** Opening WORKING DATA block **
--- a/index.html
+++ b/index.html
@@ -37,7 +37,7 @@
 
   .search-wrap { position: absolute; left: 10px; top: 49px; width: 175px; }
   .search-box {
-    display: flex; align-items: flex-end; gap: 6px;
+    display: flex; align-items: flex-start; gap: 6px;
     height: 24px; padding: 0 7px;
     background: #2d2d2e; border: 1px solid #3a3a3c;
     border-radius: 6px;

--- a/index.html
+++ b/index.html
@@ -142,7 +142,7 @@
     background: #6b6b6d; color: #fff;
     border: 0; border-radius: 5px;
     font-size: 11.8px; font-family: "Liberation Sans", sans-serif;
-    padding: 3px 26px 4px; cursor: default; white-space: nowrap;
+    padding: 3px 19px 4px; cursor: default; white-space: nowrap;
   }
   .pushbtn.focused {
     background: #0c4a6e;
** Closing WORKING DATA block **
** Opening WORKING DATA block **
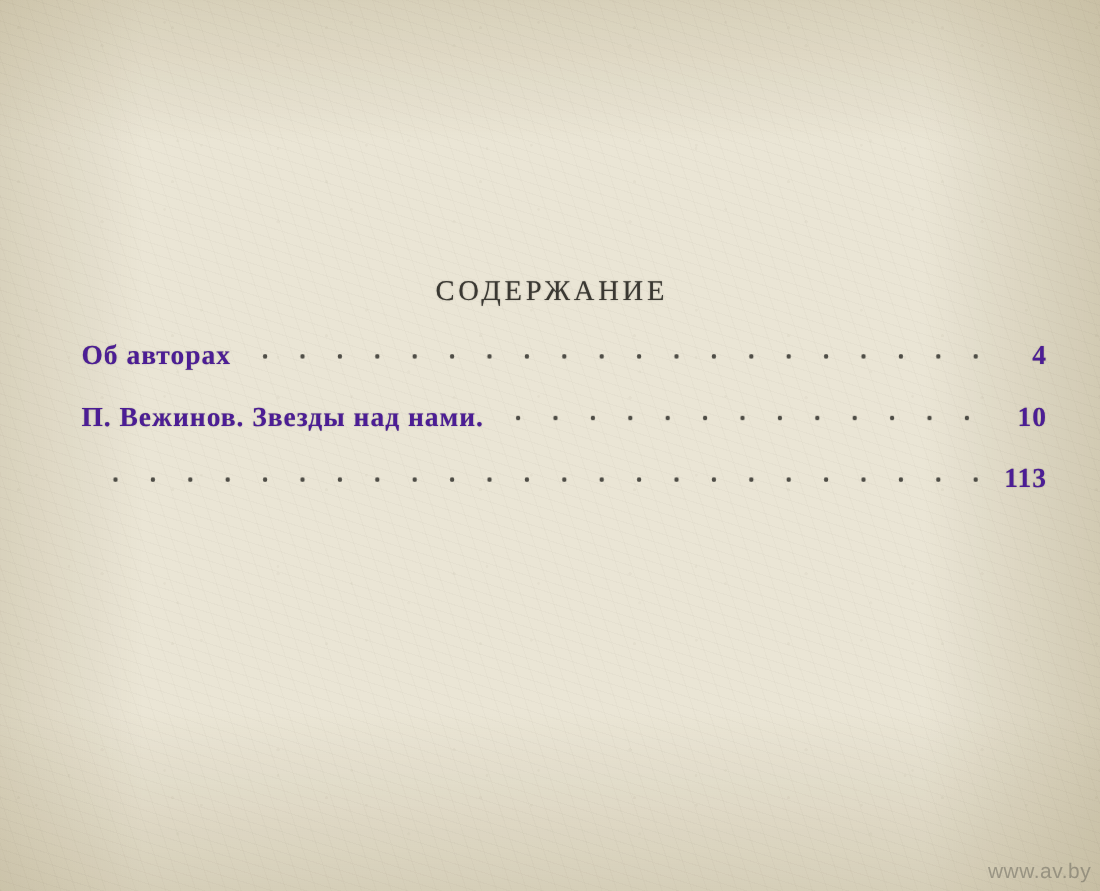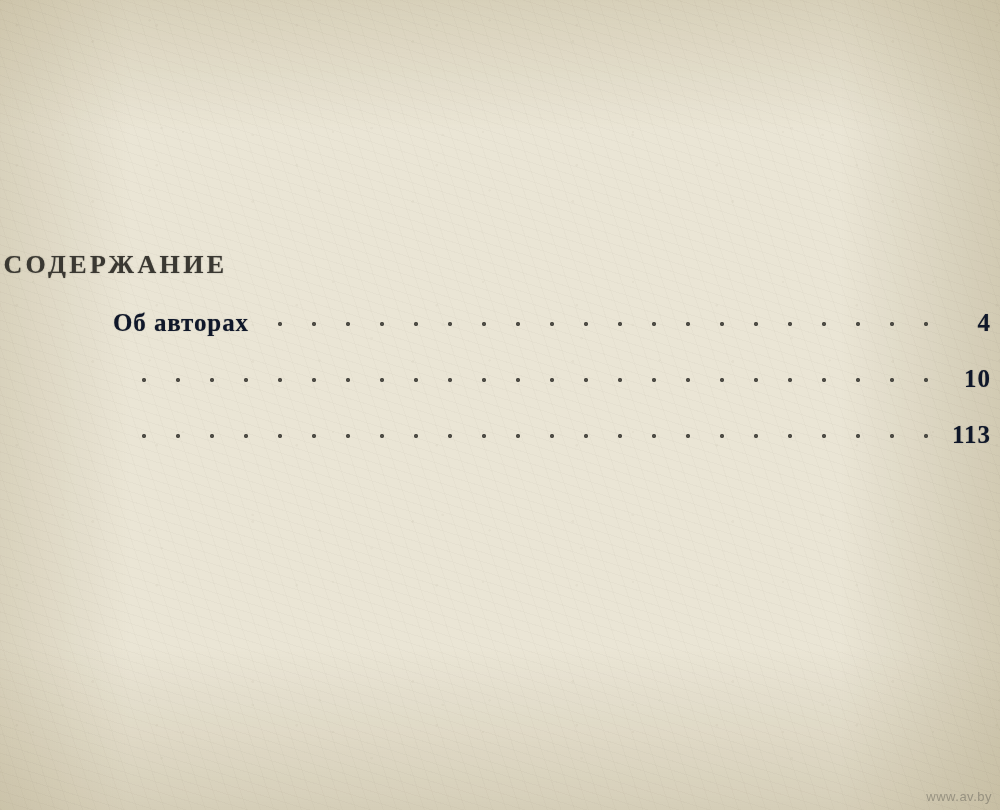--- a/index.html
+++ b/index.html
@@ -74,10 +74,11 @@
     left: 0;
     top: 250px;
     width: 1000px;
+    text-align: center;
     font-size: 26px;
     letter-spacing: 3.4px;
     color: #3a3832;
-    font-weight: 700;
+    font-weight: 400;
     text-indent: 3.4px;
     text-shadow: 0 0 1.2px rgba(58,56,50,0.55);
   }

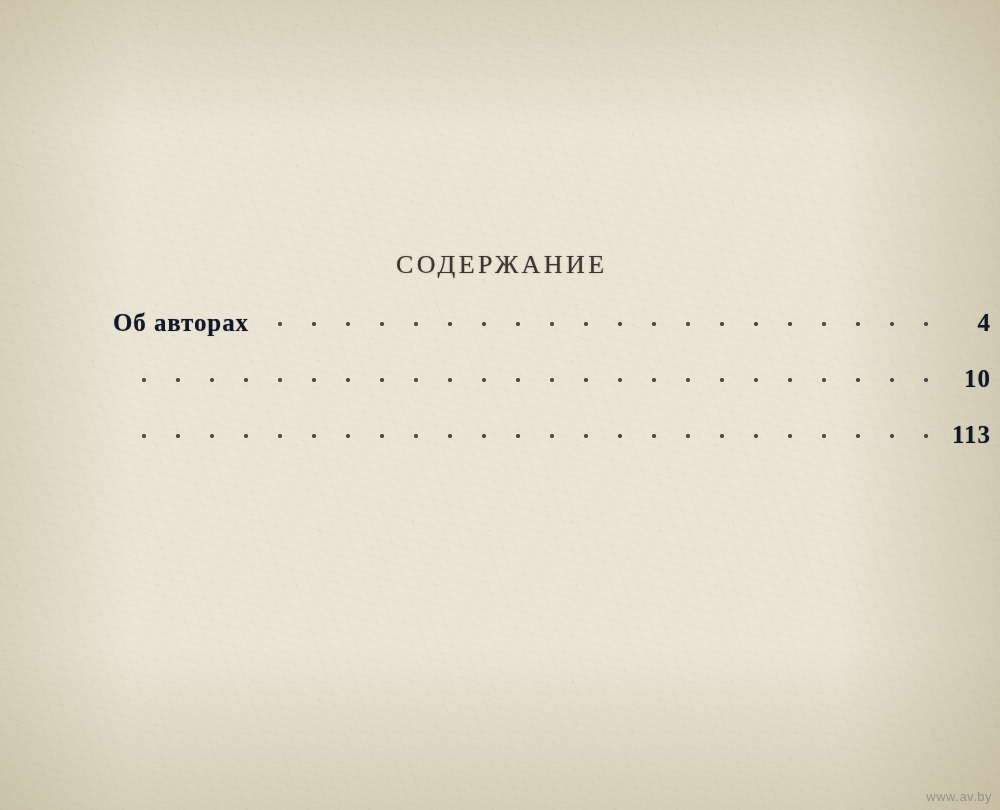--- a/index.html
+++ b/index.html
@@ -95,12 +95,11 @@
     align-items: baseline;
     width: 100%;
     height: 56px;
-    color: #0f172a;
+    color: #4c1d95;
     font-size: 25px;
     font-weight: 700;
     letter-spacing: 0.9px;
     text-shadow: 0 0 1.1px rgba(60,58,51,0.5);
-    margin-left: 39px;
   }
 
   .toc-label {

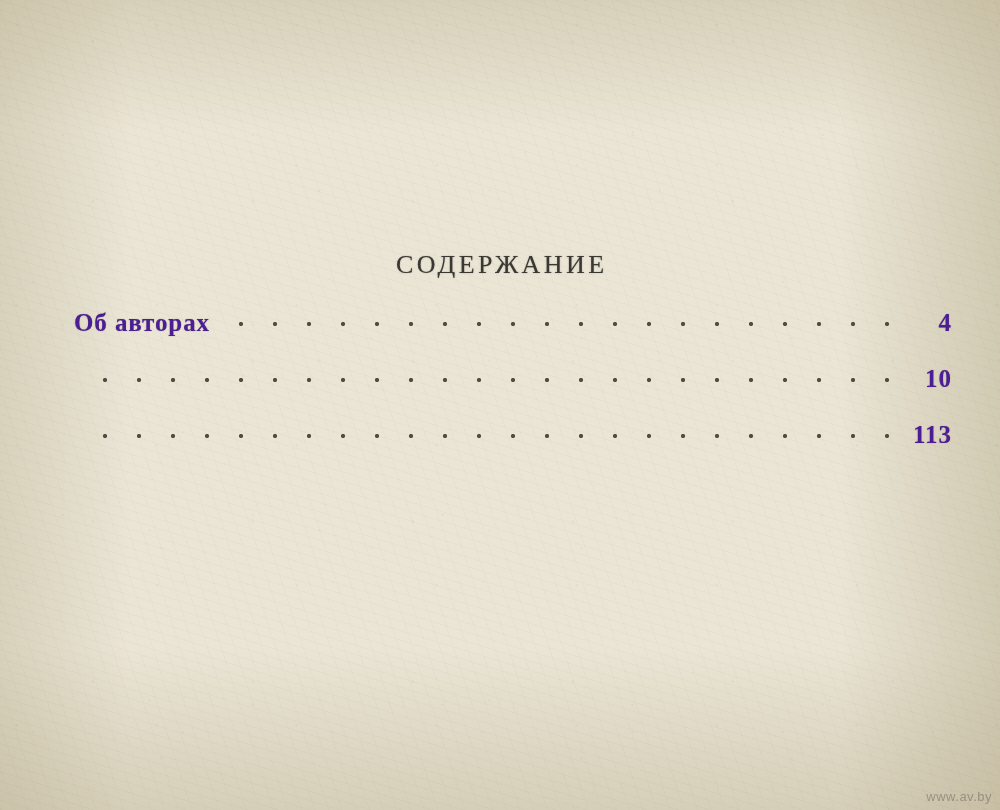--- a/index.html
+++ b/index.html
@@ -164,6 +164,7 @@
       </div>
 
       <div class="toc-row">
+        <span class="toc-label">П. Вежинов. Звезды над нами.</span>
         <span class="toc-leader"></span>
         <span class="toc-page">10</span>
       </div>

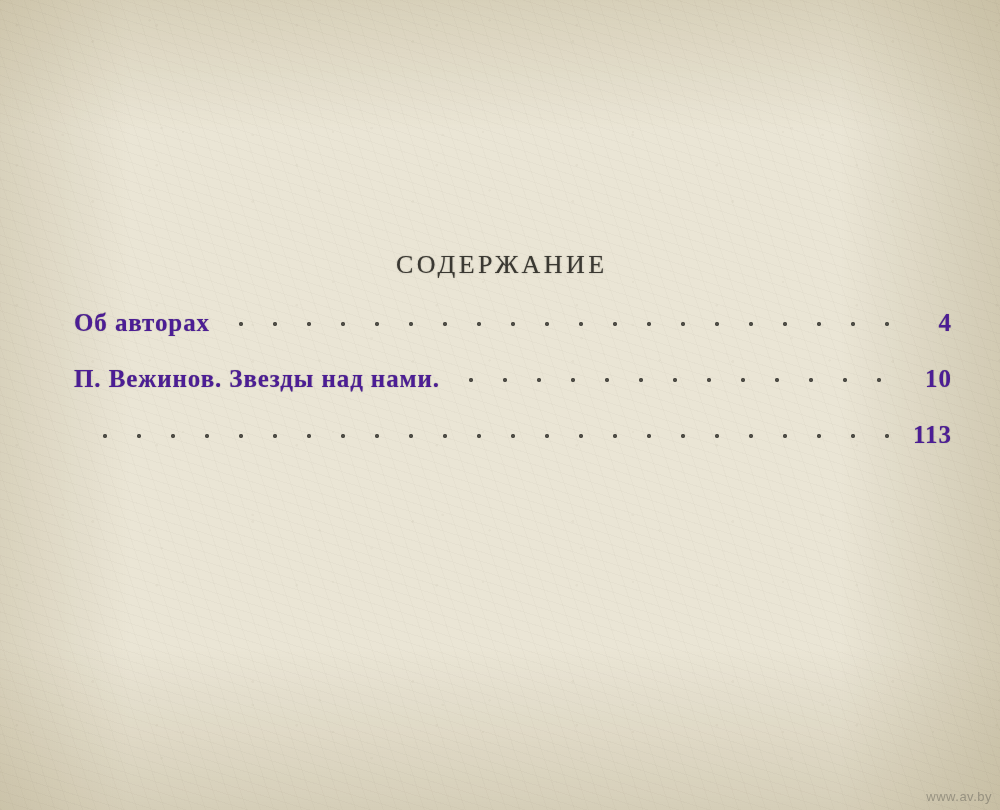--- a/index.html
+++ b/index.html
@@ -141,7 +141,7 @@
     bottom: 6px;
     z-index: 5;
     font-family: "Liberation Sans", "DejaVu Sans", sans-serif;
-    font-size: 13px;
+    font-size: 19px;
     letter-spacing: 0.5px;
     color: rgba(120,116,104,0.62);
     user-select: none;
** Closing WORKING DATA block **
** Opening WORKING DATA block **
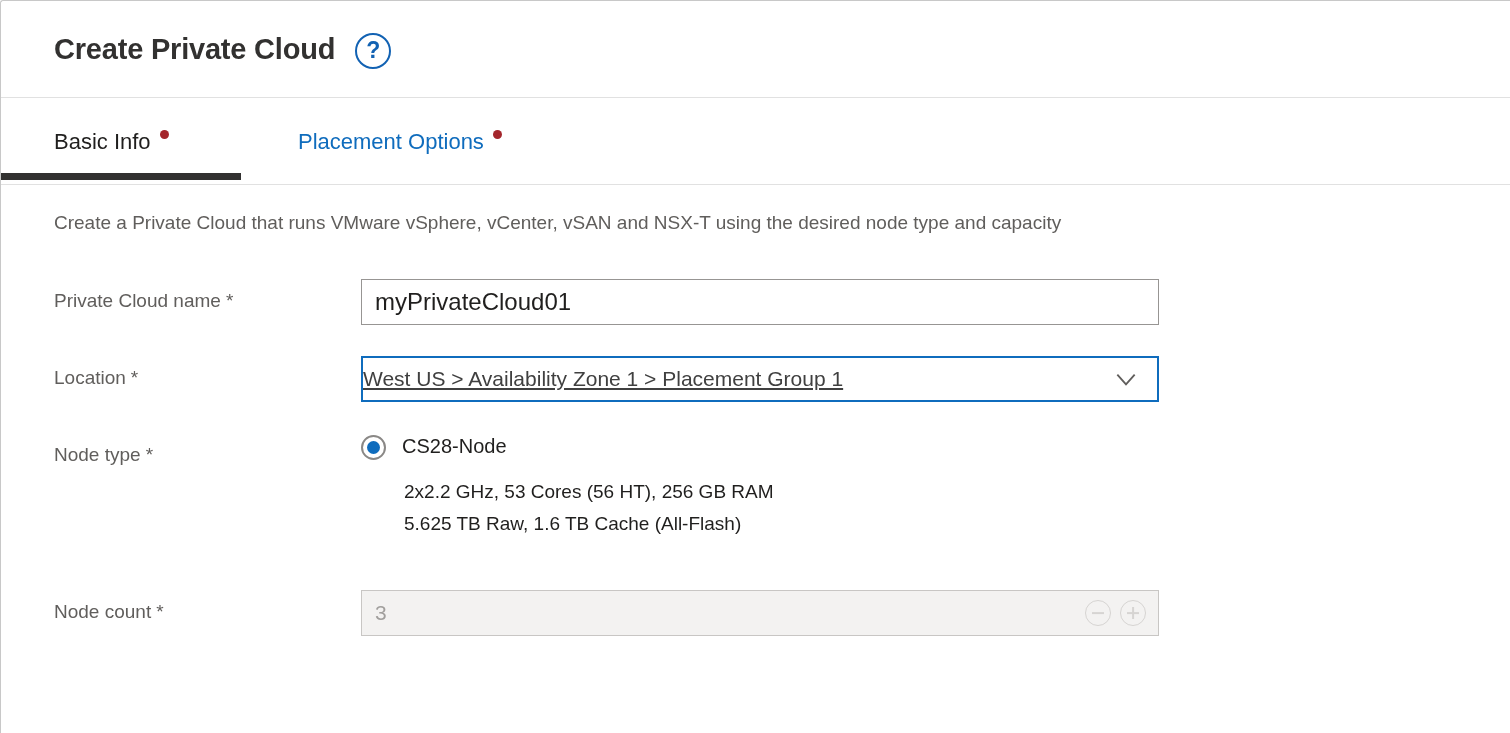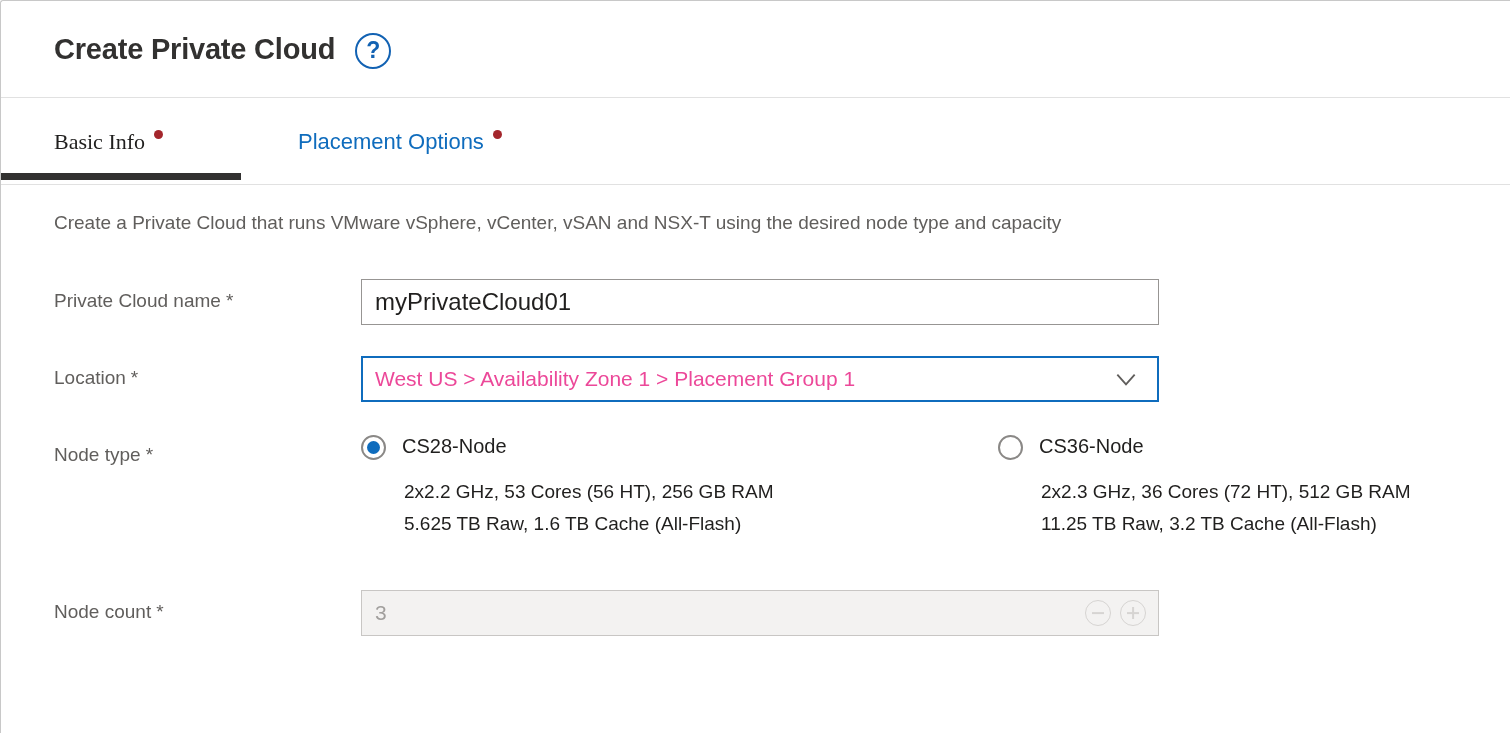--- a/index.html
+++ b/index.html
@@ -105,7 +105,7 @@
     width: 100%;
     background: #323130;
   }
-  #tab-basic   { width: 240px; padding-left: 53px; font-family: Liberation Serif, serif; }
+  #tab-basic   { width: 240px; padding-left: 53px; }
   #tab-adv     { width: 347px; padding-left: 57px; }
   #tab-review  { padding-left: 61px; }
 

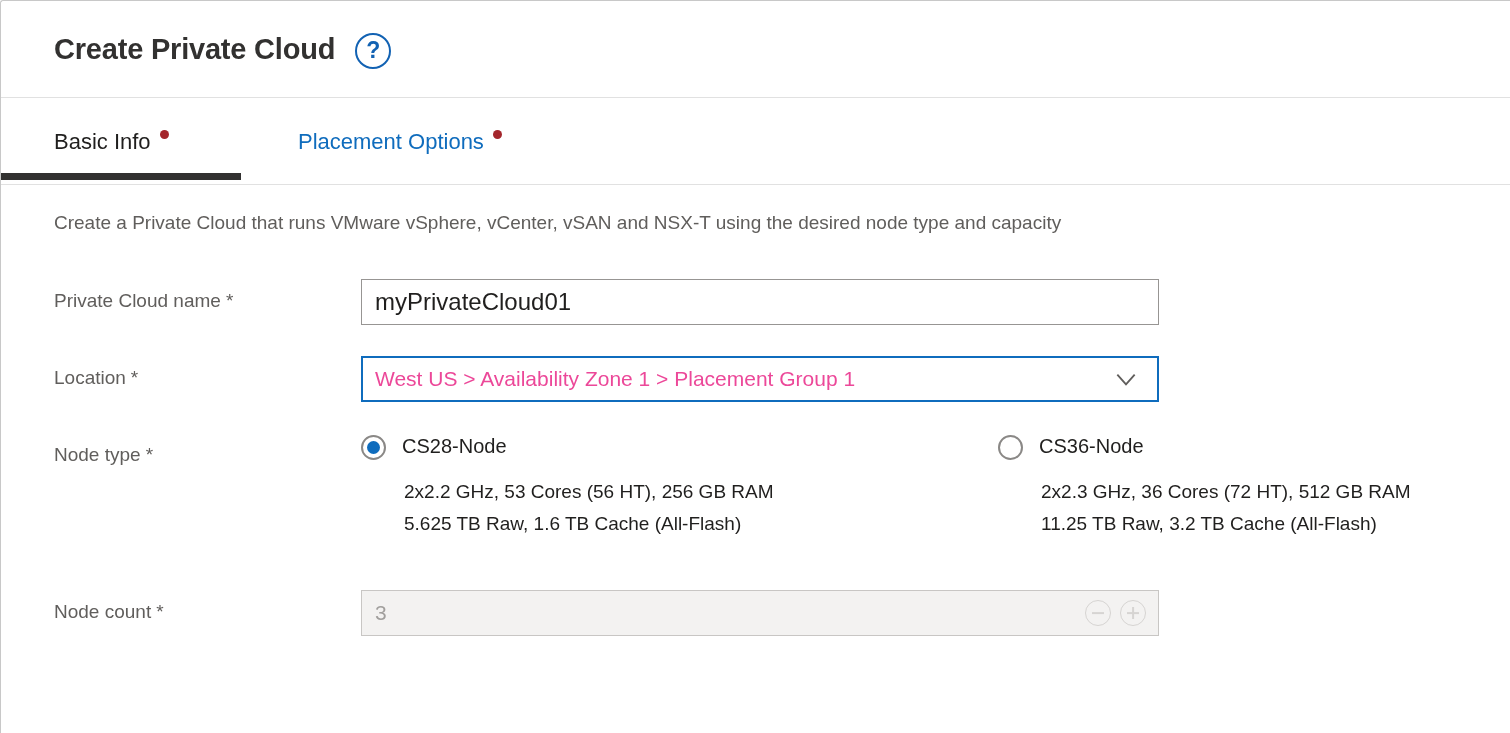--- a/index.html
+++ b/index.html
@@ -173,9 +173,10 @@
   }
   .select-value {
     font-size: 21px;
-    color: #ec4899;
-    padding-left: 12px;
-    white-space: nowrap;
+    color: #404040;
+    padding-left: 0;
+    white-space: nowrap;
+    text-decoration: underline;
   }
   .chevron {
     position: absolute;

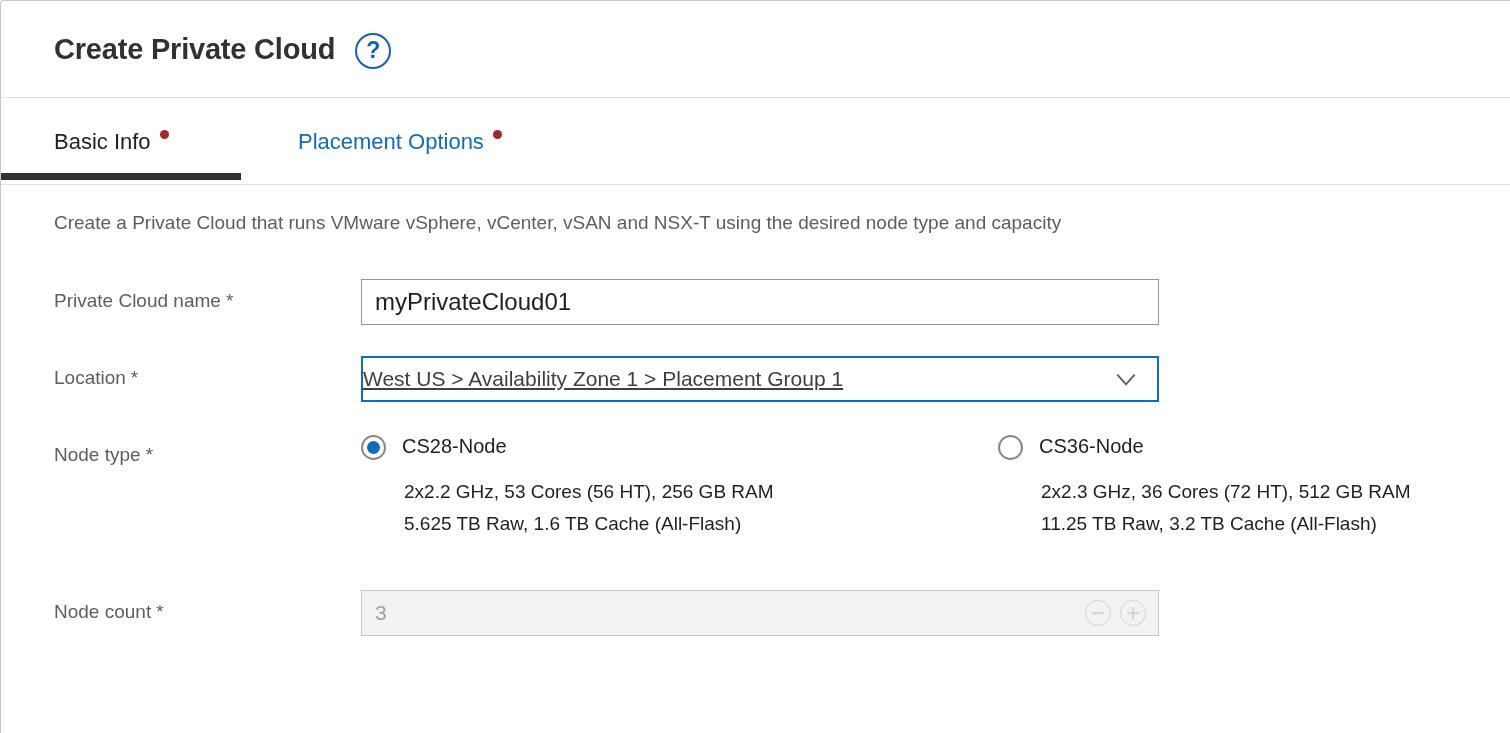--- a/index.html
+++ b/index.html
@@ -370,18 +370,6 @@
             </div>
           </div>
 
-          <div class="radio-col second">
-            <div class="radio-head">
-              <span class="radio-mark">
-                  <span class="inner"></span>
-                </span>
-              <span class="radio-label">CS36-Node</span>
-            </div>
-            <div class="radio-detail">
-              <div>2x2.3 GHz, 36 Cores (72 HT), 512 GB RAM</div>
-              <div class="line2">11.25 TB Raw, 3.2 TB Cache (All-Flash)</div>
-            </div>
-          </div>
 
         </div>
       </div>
** Closing WORKING DATA block **
Locate the word "font" in the entries, and copy every line where it is found.

» **SOLUTION FOR THIS TASK**:
     font-size: 11.8px; font-family: "Liberation Sans", sans-serif;
     font-size: 26px;
-    font-weight: 700;
+    font-weight: 400;
     font-size: 25px;
     font-weight: 700;
     font-family: "Liberation Sans", "DejaVu Sans", sans-serif;
-    font-size: 13px;
+    font-size: 19px;
-  #tab-basic   { width: 240px; padding-left: 53px; font-family: Liberation Serif, serif; }
     font-size: 21px;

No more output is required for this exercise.